Writing my dissertation, I learned that thoughtfulness and restrained judgment differentiate the light-hearted liberal of today from the angrier intellectual I once was. But, I am happy to notice that I can still look back in anger at certain things, such as my recent visit to Romania, a small country occupying a geographical space north of the Balkans in the east of Europe.

Romania is a colony of many roots. First, it has been cannibalized by its own past. In the 19th century, when the burgeoning industrial classes realized that Romania could not offer the political structure their economic interests demanded, Romania facilitated the world debut of an imported kingdom-less monarch of German extraction: the Hohenzollerns. Briefly, Romania was established in “1862, after the Ottoman vassal states of Wallachia and Moldavia had been united in 1859 under Alexandru Ioan Cuza as Prince of Romania in a personal union. He was deposed in 1866 by the Romanian parliament which then invited a German prince of the Hohenzollern-Sigmaringen family, Charles, to become the new Prince of Romania.” As expected the monarchy facilitated the existing oligarchy further organize and develop.

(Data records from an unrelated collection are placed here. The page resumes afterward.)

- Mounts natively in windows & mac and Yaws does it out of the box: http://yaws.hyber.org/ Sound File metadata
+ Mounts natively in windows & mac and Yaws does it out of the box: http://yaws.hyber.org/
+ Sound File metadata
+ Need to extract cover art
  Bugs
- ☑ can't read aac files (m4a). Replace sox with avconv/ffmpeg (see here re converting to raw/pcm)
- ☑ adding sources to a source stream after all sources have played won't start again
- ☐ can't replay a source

Less than a century later, this weak monarchy was replaced with a stronger Soviet-backed presidency, which itself became replaced by a violently televised perestroika at the end of the 20th century. This revised governing structure settled into a political spectacle of unexpected local flavor: the then and now incumbent, Traian Basescu, was caught on tape slapping a kid at a rally and the electorate rewarded his unabashed masculinity with reelection.

Finally, a recent EU member, Romania is officially colonized by the EU older members: they decide Romania’s EU role, or worse its pay-back schedule for the privilege of being included in the club.

Within limits, Romania keeps its sovereignty. For example, Bucharest has a modern international airport building and unkempt runways. Giant billboards inviting guests to buy foreign stuff hang on either dirty or unfinished buildings. Downtown Bucharest is sad as only a developing country capital can be. Buildings are coming apart or are simply abandoned in a decade-long attempt to identify owners who have long died or fled to foreign countries.

Don’t think that nothing has been built or changed: a majestic bridge over no easily identifiable body of water – except when it rains heavily – appeared in Bucharest sometime within the last decade. For the rest of the country the change is evident more in what is missing:  oil wells have disappeared and with them, the entire Romanian supply of oil, despite the oil embargo during the 1990’s war in what used to be Tito’s Yugoslavia, embargo, which for many means no increased exploitation nor exportation of oil.

Who and why and what do not seem to be asked by either journalists or electors, or if they are no one seems to take them seriously. The result is pleasing because unlike in the neighboring Mother Russia, Romanian politicians and journalists do not disappear: they receive better appointments, usually outside the Romanian borders.

This does not mean that it is necessarily worse than back home, though. Reading the news, it appears that who and why and what are not asked in the USA either: President Obama has successfully put his mark on our national intellect by limiting it to 140 characters in writing.

More interestingly, this thoughtless globalization may force our light-hearted liberals, as it did force me, to consider exploring other feelings than individual self-satisfaction.